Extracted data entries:
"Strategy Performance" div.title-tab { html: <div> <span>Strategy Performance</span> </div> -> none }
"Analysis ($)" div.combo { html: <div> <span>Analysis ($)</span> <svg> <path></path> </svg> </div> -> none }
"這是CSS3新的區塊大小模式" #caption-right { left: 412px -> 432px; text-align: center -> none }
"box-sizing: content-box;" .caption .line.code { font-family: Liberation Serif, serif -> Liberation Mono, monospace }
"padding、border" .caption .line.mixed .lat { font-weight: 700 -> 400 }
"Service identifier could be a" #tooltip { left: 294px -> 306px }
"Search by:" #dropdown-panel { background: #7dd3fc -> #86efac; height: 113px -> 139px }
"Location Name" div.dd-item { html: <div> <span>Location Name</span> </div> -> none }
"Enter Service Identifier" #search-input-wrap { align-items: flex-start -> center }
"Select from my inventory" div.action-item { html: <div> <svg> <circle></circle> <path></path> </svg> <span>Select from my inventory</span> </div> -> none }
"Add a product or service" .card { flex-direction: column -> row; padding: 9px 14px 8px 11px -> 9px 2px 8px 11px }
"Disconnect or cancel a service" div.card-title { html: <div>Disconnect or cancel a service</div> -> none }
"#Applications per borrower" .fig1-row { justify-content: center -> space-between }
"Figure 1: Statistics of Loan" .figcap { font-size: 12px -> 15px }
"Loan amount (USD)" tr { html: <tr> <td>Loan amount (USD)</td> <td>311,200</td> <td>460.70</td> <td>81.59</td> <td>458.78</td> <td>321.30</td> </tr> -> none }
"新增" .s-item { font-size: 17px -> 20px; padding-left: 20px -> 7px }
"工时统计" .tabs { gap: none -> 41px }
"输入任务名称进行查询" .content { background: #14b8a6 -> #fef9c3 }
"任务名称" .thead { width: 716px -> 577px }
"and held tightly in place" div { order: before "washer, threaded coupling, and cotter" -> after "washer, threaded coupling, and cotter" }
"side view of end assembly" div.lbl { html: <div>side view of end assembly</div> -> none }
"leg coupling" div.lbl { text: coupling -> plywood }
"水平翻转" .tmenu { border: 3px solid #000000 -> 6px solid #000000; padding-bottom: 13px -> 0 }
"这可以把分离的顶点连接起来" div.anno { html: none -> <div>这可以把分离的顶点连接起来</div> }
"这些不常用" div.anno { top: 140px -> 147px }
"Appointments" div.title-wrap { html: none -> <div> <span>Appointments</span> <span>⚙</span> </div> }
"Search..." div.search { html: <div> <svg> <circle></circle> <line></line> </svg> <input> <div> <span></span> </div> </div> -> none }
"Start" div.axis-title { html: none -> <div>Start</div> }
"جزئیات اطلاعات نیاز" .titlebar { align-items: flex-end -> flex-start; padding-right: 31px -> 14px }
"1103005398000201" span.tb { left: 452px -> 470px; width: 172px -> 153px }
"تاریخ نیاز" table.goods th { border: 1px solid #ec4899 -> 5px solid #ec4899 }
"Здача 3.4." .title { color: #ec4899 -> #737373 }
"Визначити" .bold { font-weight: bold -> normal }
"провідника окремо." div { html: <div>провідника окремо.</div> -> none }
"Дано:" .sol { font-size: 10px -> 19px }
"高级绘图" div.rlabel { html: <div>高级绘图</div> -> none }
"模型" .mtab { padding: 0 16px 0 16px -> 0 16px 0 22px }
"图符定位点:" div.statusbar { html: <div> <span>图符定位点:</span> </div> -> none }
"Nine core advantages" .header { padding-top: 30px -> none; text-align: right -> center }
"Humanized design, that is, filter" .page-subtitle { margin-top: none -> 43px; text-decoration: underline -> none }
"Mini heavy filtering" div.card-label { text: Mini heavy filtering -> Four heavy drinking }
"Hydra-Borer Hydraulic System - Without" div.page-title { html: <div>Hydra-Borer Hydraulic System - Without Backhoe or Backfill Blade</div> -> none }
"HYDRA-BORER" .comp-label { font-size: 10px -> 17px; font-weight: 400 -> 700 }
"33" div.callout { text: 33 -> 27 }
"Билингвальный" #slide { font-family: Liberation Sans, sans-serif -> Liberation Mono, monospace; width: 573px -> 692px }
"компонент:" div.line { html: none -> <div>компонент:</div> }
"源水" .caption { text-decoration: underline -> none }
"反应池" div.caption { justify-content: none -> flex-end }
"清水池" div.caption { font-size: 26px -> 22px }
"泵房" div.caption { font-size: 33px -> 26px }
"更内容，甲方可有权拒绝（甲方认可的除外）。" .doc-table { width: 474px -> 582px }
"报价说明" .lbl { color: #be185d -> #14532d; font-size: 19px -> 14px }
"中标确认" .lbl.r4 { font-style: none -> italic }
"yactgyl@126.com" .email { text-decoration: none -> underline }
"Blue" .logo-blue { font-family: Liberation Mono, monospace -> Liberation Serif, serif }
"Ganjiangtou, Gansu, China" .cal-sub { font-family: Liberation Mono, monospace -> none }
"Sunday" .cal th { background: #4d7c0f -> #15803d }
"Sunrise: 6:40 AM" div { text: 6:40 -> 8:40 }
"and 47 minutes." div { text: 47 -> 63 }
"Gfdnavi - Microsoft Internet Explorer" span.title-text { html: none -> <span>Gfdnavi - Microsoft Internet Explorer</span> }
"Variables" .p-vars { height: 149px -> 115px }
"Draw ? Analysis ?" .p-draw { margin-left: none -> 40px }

WORK INSTRUCTIONS ▸
Throughout the records above, find the lines in which the word "weight" appears and return them.

RESPONSE TO THE TASK ▸
"padding、border" .caption .line.mixed .lat { font-weight: 700 -> 400 }
"Визначити" .bold { font-weight: bold -> normal }
"HYDRA-BORER" .comp-label { font-size: 10px -> 17px; font-weight: 400 -> 700 }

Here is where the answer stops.